** RECORDS FOR THIS EXERCISE **
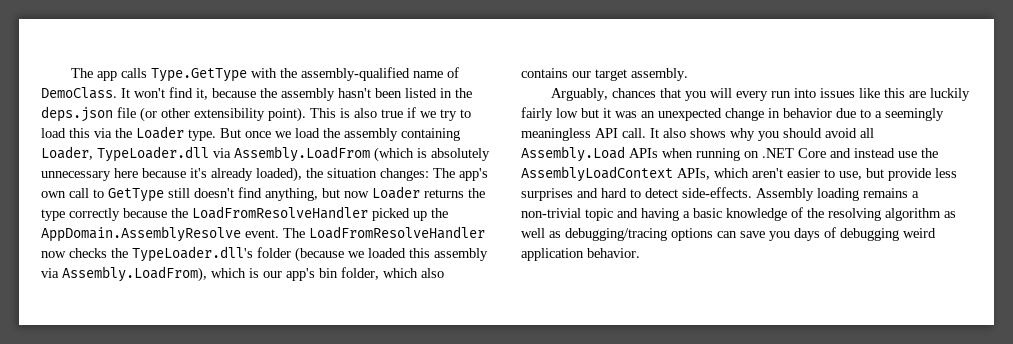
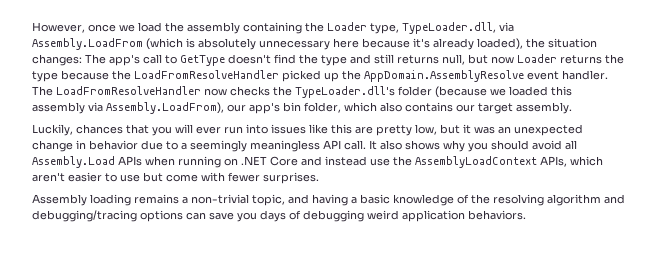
[70,67,459,82] [41,87,472,101] [41,106,471,122] [41,126,241,141] The app calls Type.GetType with the assembly-qualified name of DemoClass. It won't find it, because the assembly hasn't been listed in the deps.json file (or other extensibility point). This is also true if we try to load this via the Loader type. But -> [32,22,85,33] However,
[41,146,209,162] Loader, TypeLoader.dll -> [305,22,496,34] the Loader type, TypeLoader.dll,
[41,191,66,198] own -> (140, 60) none
[168,188,190,198] still -> (225, 60) none
[265,188,318,201] anything, -> [299,54,465,66] the type and still returns null,
[69,208,120,221] correctly -> (58, 76) none
[245,229,279,238] event. -> [527,70,608,80] event handler.
[211,268,259,278] which is -> (224, 108) none
[550,88,608,101] Arguably, -> [32,124,73,136] Luckily,
[735,91,768,101] every -> [196,126,221,134] ever
[929,88,970,101] [521,107,578,121] luckily fairly low -> [376,124,437,136] pretty low,
[839,168,957,181] [521,187,752,201] use, but provide less surprises and hard to detect side-effects. -> [120,172,319,184] use but come with fewer surprises. //
[585,208,613,221] topic -> [252,194,285,206] topic,
[944,211,956,218] [521,228,561,238] as well as -> [604,194,625,204] and
[587,248,640,258] behavior. -> [468,210,526,220] behaviors.

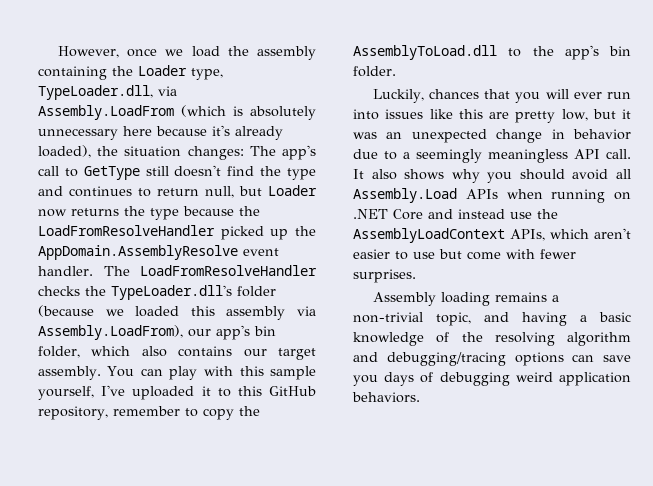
(225, 60) none -> [145,166,169,176] still
[374,54,557,65] still returns null, but now Loader -> [69,185,317,198] [38,209,67,217] continues to return null, but Loader now
[204,88,227,96] now -> (317, 270) none
(572, 108) none -> [107,366,316,380] [38,385,316,400] [38,406,260,420] [353,45,631,60] [353,66,396,77] You can play with this sample yourself, I've uploaded it to this GitHub repository, remember to copy the AssemblyToLoad.dll to the app's bin folder.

** WHAT YOU ARE ASKED TO DO **
All entries should be given again exactly, except that pictures are to be excluded.

** EXERCISE RESULT **
[70,67,459,82] [41,87,472,101] [41,106,471,122] [41,126,241,141] The app calls Type.GetType with the assembly-qualified name of DemoClass. It won't find it, because the assembly hasn't been listed in the deps.json file (or other extensibility point). This is also true if we try to load this via the Loader type. But -> [32,22,85,33] However,
[41,146,209,162] Loader, TypeLoader.dll -> [305,22,496,34] the Loader type, TypeLoader.dll,
[41,191,66,198] own -> (140, 60) none
[168,188,190,198] still -> (225, 60) none
[265,188,318,201] anything, -> [299,54,465,66] the type and still returns null,
[69,208,120,221] correctly -> (58, 76) none
[245,229,279,238] event. -> [527,70,608,80] event handler.
[211,268,259,278] which is -> (224, 108) none
[550,88,608,101] Arguably, -> [32,124,73,136] Luckily,
[735,91,768,101] every -> [196,126,221,134] ever
[929,88,970,101] [521,107,578,121] luckily fairly low -> [376,124,437,136] pretty low,
[839,168,957,181] [521,187,752,201] use, but provide less surprises and hard to detect side-effects. -> [120,172,319,184] use but come with fewer surprises. //
[585,208,613,221] topic -> [252,194,285,206] topic,
[944,211,956,218] [521,228,561,238] as well as -> [604,194,625,204] and
[587,248,640,258] behavior. -> [468,210,526,220] behaviors.

(225, 60) none -> [145,166,169,176] still
[374,54,557,65] still returns null, but now Loader -> [69,185,317,198] [38,209,67,217] continues to return null, but Loader now
[204,88,227,96] now -> (317, 270) none
(572, 108) none -> [107,366,316,380] [38,385,316,400] [38,406,260,420] [353,45,631,60] [353,66,396,77] You can play with this sample yourself, I've uploaded it to this GitHub repository, remember to copy the AssemblyToLoad.dll to the app's bin folder.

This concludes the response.